• _WHAT NEEDS TO BE DONE_: The count of lines below that include the string "date" is the whole answer; write it alone.

• _DATA SHOWN_:
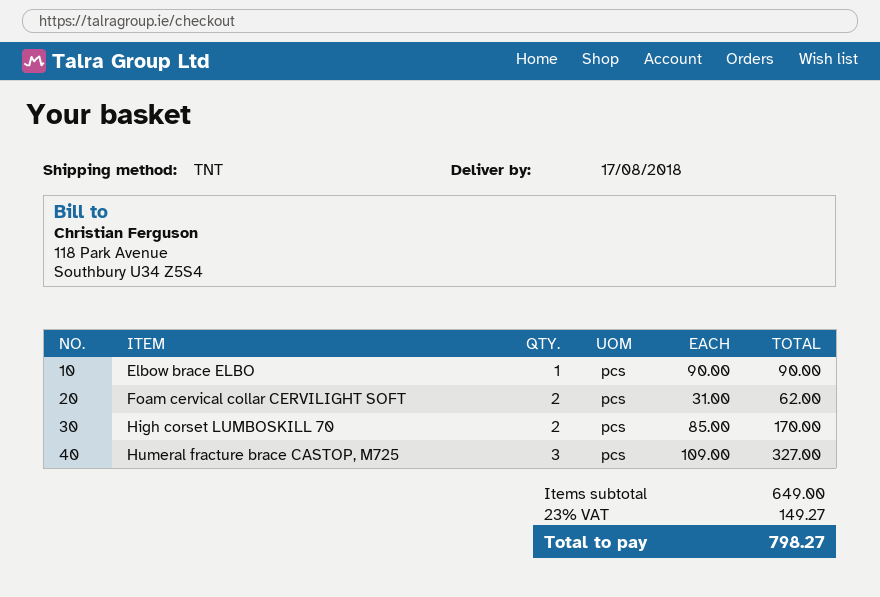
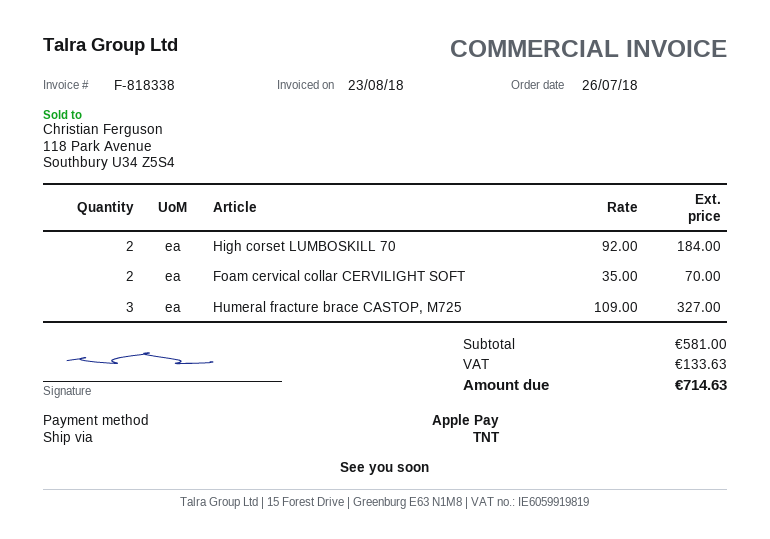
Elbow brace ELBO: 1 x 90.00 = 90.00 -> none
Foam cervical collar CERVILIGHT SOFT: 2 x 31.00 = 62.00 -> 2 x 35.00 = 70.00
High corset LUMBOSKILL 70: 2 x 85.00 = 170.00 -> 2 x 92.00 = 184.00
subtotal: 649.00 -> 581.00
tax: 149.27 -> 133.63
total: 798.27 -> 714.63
---
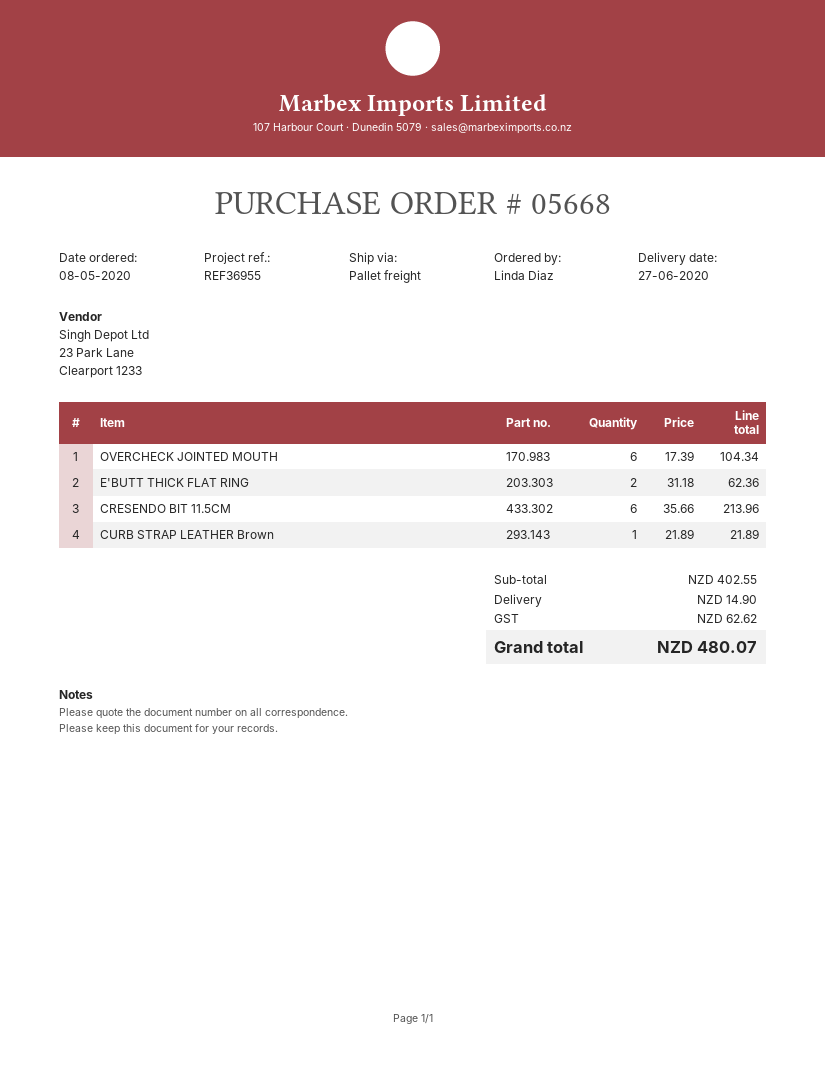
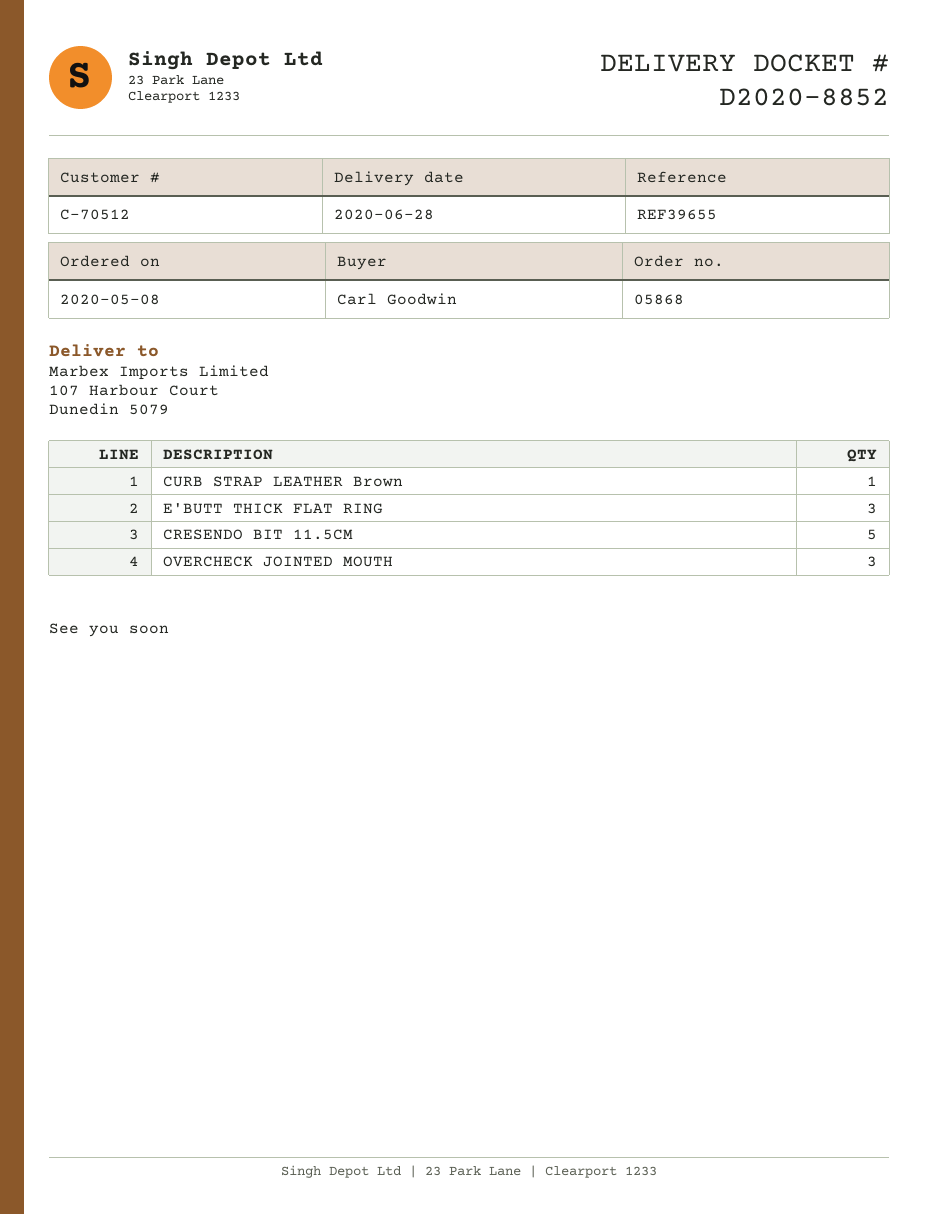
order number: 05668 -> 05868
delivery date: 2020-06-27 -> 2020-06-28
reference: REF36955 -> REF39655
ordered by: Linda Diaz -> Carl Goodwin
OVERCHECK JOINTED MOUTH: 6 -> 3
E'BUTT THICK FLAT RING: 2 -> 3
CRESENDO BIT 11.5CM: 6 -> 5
---
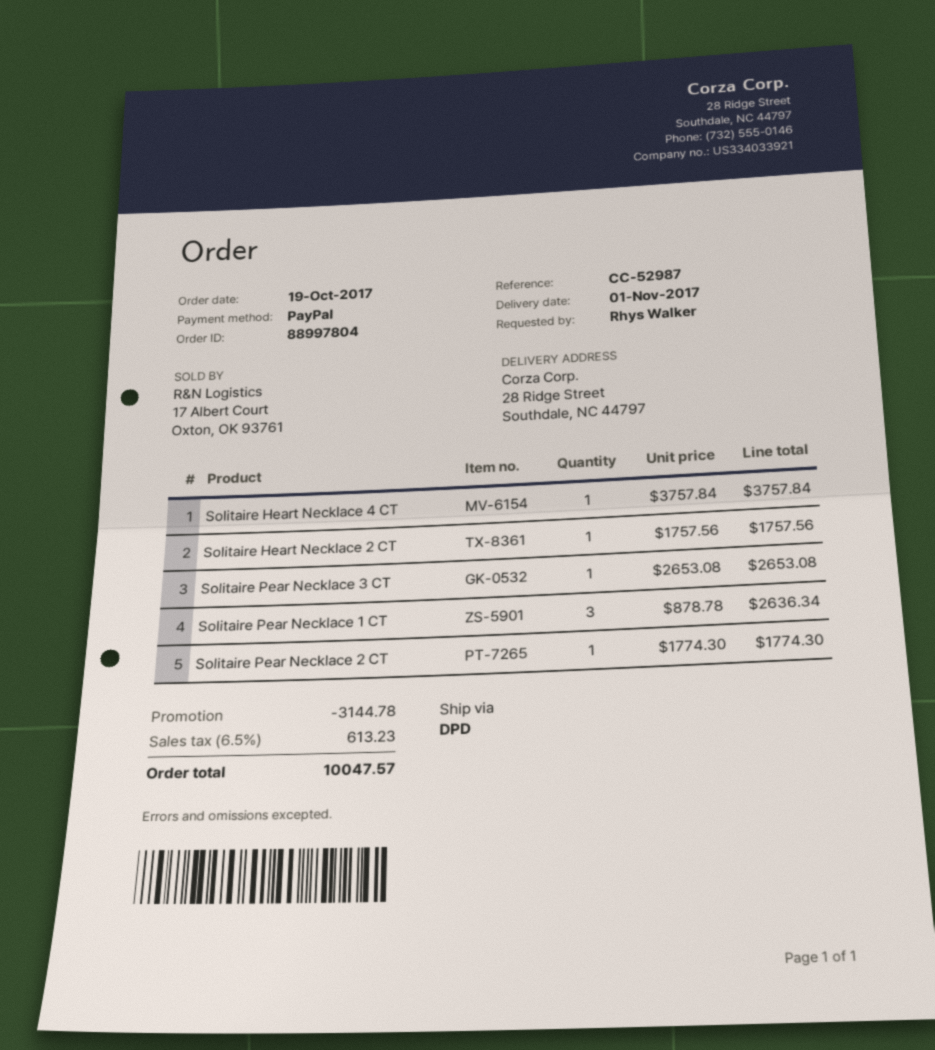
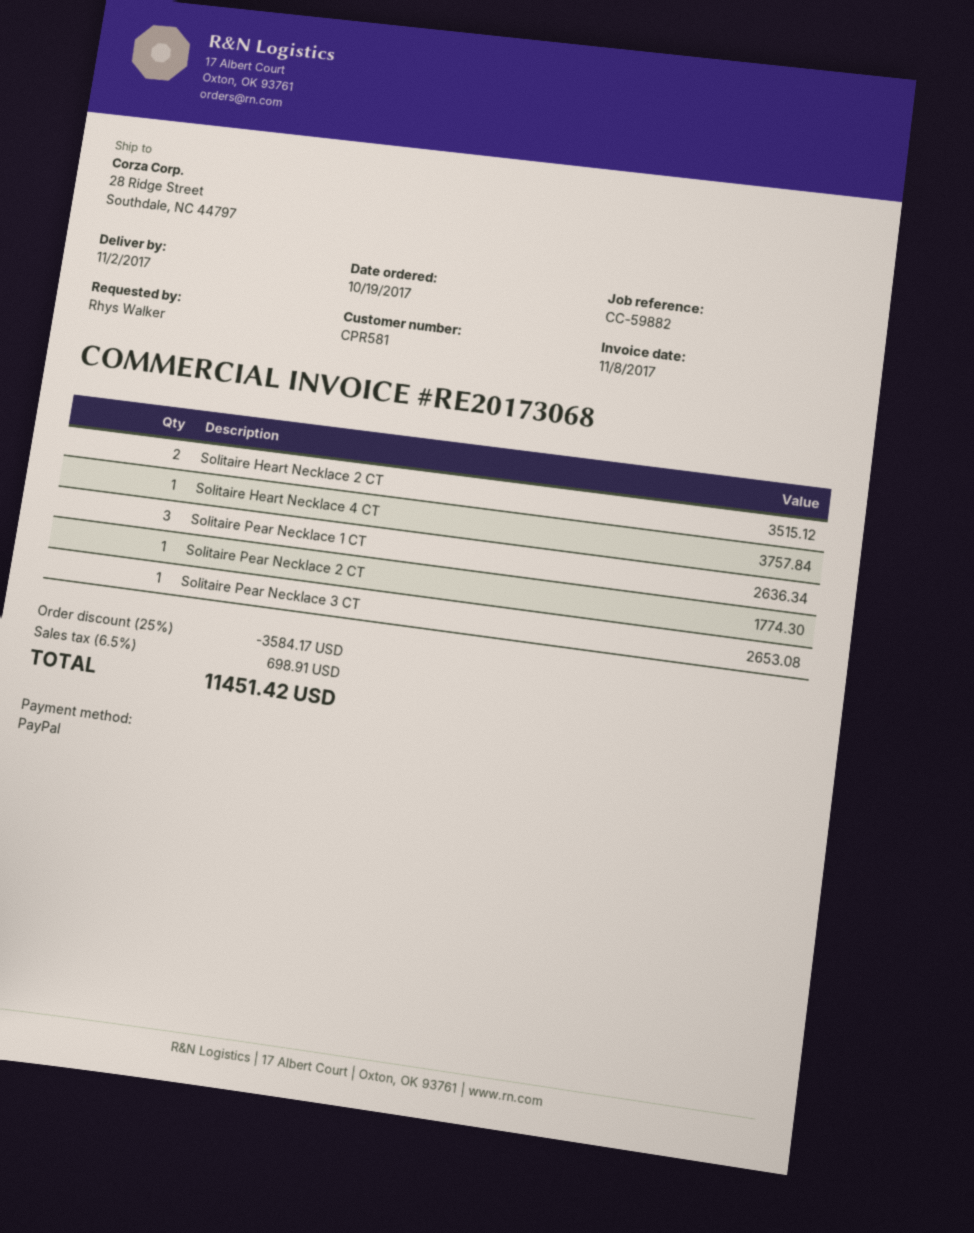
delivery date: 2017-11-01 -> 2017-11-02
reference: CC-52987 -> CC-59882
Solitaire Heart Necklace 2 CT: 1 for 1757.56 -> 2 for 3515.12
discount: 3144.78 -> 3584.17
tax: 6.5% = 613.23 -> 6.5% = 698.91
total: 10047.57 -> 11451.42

• _FINISHED TASK_: 2